[Records from a dataset]
=====

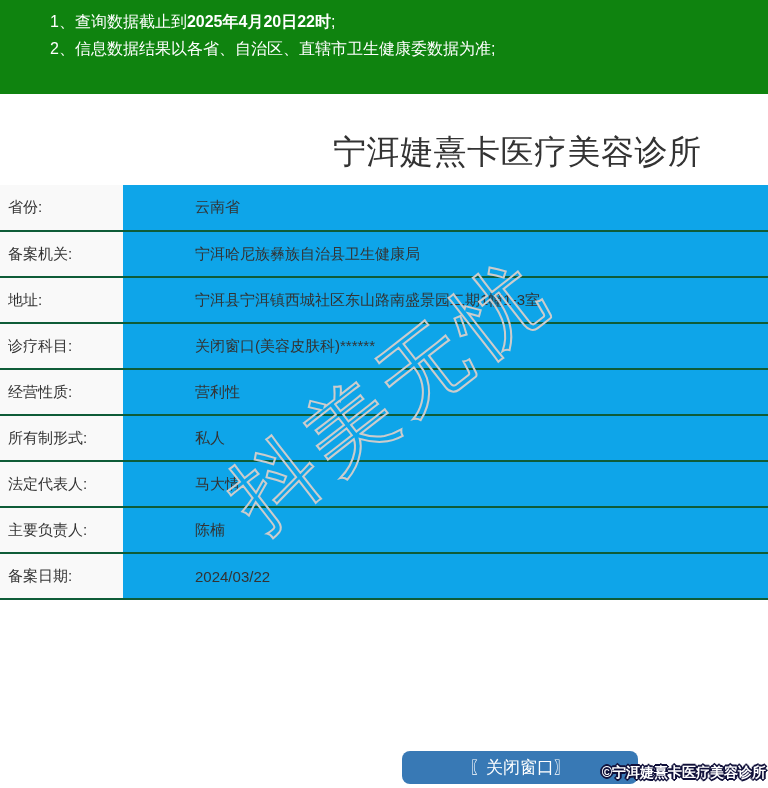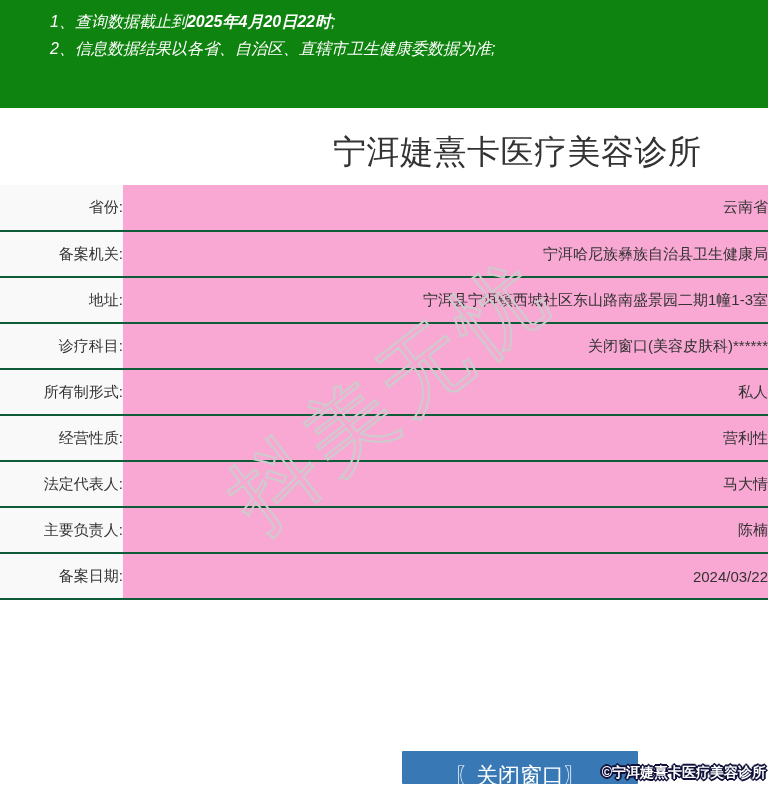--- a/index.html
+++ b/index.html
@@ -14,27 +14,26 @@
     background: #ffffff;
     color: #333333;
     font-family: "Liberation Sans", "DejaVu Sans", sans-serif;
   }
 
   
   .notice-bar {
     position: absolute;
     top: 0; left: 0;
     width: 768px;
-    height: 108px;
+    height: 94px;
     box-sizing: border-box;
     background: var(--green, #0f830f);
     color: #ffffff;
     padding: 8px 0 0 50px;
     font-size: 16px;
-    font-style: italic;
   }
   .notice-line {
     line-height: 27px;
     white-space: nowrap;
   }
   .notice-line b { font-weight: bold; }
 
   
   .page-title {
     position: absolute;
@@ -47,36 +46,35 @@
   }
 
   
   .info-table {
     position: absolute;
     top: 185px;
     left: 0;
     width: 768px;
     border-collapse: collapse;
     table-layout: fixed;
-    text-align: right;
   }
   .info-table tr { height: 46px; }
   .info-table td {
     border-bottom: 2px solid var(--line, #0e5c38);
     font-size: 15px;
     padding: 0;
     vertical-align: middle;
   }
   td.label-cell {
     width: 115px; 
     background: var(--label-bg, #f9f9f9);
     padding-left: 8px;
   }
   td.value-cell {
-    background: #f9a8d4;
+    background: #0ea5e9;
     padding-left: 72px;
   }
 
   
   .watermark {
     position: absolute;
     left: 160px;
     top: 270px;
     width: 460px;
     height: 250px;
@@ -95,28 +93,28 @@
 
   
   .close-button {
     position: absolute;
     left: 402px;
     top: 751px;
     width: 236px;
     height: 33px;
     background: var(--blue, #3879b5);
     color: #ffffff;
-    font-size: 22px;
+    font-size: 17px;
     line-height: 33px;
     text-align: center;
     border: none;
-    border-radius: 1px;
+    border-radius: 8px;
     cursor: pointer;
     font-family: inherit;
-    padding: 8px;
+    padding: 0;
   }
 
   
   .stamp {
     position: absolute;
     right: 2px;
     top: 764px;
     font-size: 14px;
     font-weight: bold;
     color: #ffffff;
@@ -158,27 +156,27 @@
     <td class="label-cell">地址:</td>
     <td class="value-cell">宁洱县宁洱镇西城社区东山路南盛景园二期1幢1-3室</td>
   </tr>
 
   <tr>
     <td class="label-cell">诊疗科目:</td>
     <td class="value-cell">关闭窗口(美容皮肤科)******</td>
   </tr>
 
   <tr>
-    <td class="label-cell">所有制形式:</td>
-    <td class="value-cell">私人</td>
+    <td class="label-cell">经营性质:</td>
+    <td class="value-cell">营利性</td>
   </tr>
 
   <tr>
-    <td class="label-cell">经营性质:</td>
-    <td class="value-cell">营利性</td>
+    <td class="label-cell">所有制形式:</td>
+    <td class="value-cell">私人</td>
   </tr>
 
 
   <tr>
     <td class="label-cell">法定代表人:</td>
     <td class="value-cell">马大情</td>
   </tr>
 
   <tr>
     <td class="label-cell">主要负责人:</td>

=====

(Work order):
Track down all lines above with the string "value" and copy them.

(Exercise result):
   td.value-cell {
     <td class="value-cell">宁洱县宁洱镇西城社区东山路南盛景园二期1幢1-3室</td>
     <td class="value-cell">关闭窗口(美容皮肤科)******</td>
-    <td class="value-cell">私人</td>
+    <td class="value-cell">营利性</td>
-    <td class="value-cell">营利性</td>
+    <td class="value-cell">私人</td>
     <td class="value-cell">马大情</td>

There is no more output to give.